- **TASK DESCRIPTION**
Every line in the listing below that holds the word "height" should be returned.

- **DATA TO USE**
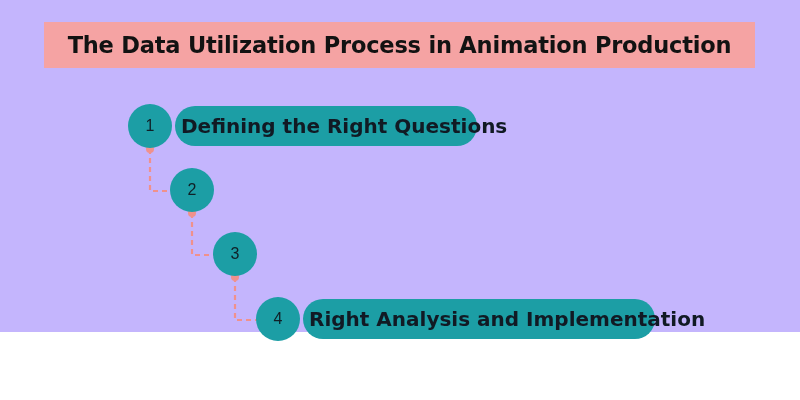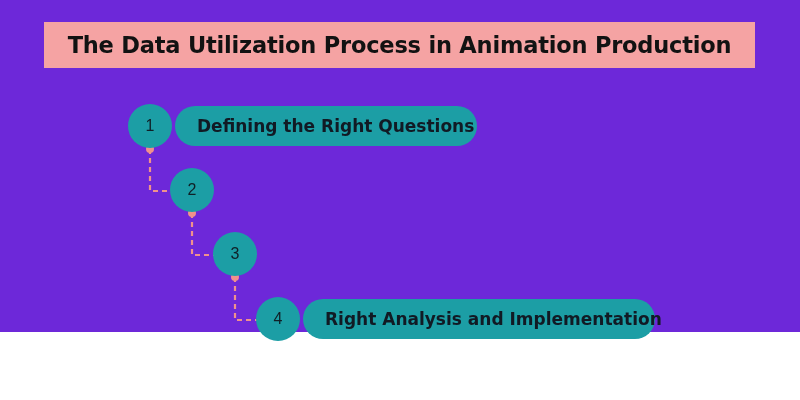--- a/index.html
+++ b/index.html
@@ -9,21 +9,21 @@
   body {
     width: 800px;
     height: 400px;
     overflow: hidden;
     font-family: "Liberation Sans", sans-serif;
   }
   #canvas {
     position: relative;
     width: 800px;
     height: 332px;
-    background: #6d28d9;
+    background: #c4b5fd;
   }
 
   
   #title-banner {
     position: absolute;
     left: 44px;
     top: 22px;
     width: 711px;
     height: 46px;
     background: #f5a3a3;
@@ -69,25 +69,25 @@
     top: 2px;
     height: 40px;
     background: #1c9ea5;
     border-radius: 20px;
     display: flex;
     align-items: center;
     z-index: 2;
   }
   .step-label {
     font-family: "DejaVu Sans", sans-serif;
-    font-size: 17px;
+    font-size: 20px;
     font-weight: bold;
     color: #111a24;
     white-space: nowrap;
-    padding-left: 22px;
+    padding-left: 6px;
   }
 
   
   .connector {
     position: absolute;
     z-index: 1;
     overflow: visible;
   }
 </style>
 </head>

- **WRITTEN ANSWER**
     height: 400px;
     height: 332px;
     height: 46px;
     height: 40px;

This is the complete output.